ArcelorMittal has today mailed a notice of variation and extension of the Offer with respect to the increased Offer to Baffinland securityholders.
 

 
 
This document contains forward-looking information and statements about ArcelorMittal and its subsidiaries. These statements include financial projections and estimates, including non-cash impairment charges, net financial debt and net debt to EBITDA leverage ratio, statements regarding plans, objectives and expectations with respect to future operations and statements regarding future performance generally. Forward-looking statements may be identified by the words "will," "believe," "expect" or similar expressions.
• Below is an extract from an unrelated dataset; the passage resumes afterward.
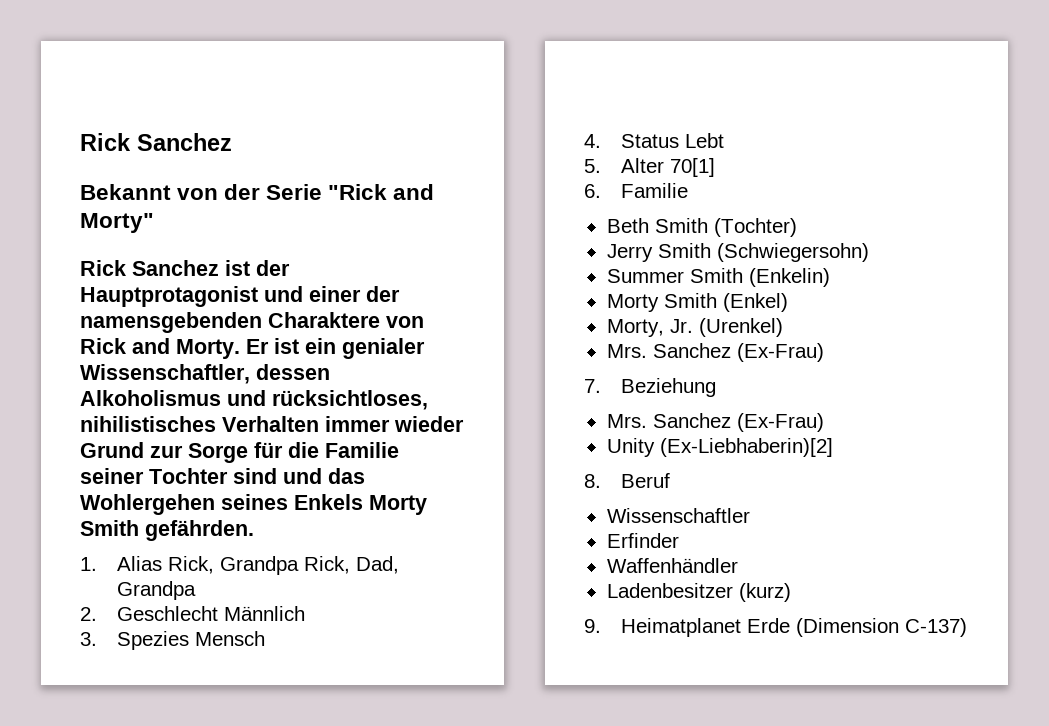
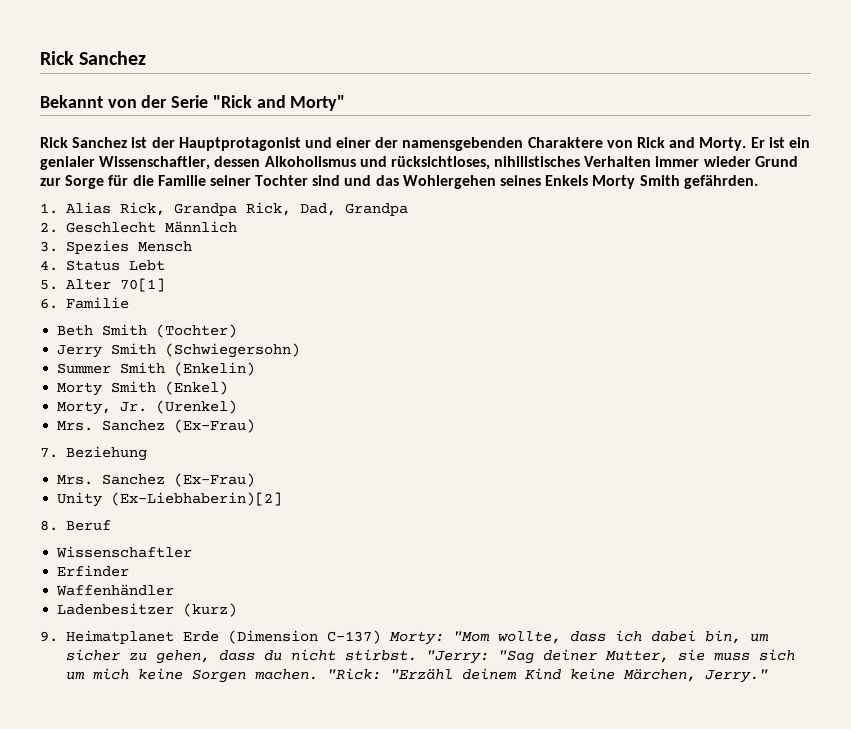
(967, 627) none -> [388,630,769,645] [65,649,795,664] [65,668,768,683] Morty: "Mom wollte, dass ich dabei bin, um sicher zu gehen, dass du nicht stirbst. "Jerry: "Sag deiner Mutter, sie muss sich um mich keine Sorgen machen. "Rick: "Erzähl deinem Kind keine Märchen, Jerry."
Although ArcelorMittal's management believes that the expectations reflected in such forward-looking statements are reasonable, investors and holders of ArcelorMittal's securities are cautioned that forward-looking information and statements are subject to numerous risks and uncertainties, many of which are difficult to predict and generally beyond the control of ArcelorMittal, that could cause actual results and developments to differ materially and adversely from those expressed in, or implied or projected by, the forward-looking information and statements. These risks and uncertainties include those discussed or identified in the filings with the Luxembourg Stock Market Authority for the Financial Markets (Commission de Surveillance du Secteur Financier) and the United States Securities and Exchange Commission (the "SEC") made or to be made by ArcelorMittal, including ArcelorMittal's Annual Report on Form 20-F for the year ended 31 December, 2009 filed with the SEC. ArcelorMittal undertakes no obligation to publicly update its forward-looking statements, whether as a result of new information, future events or otherwise.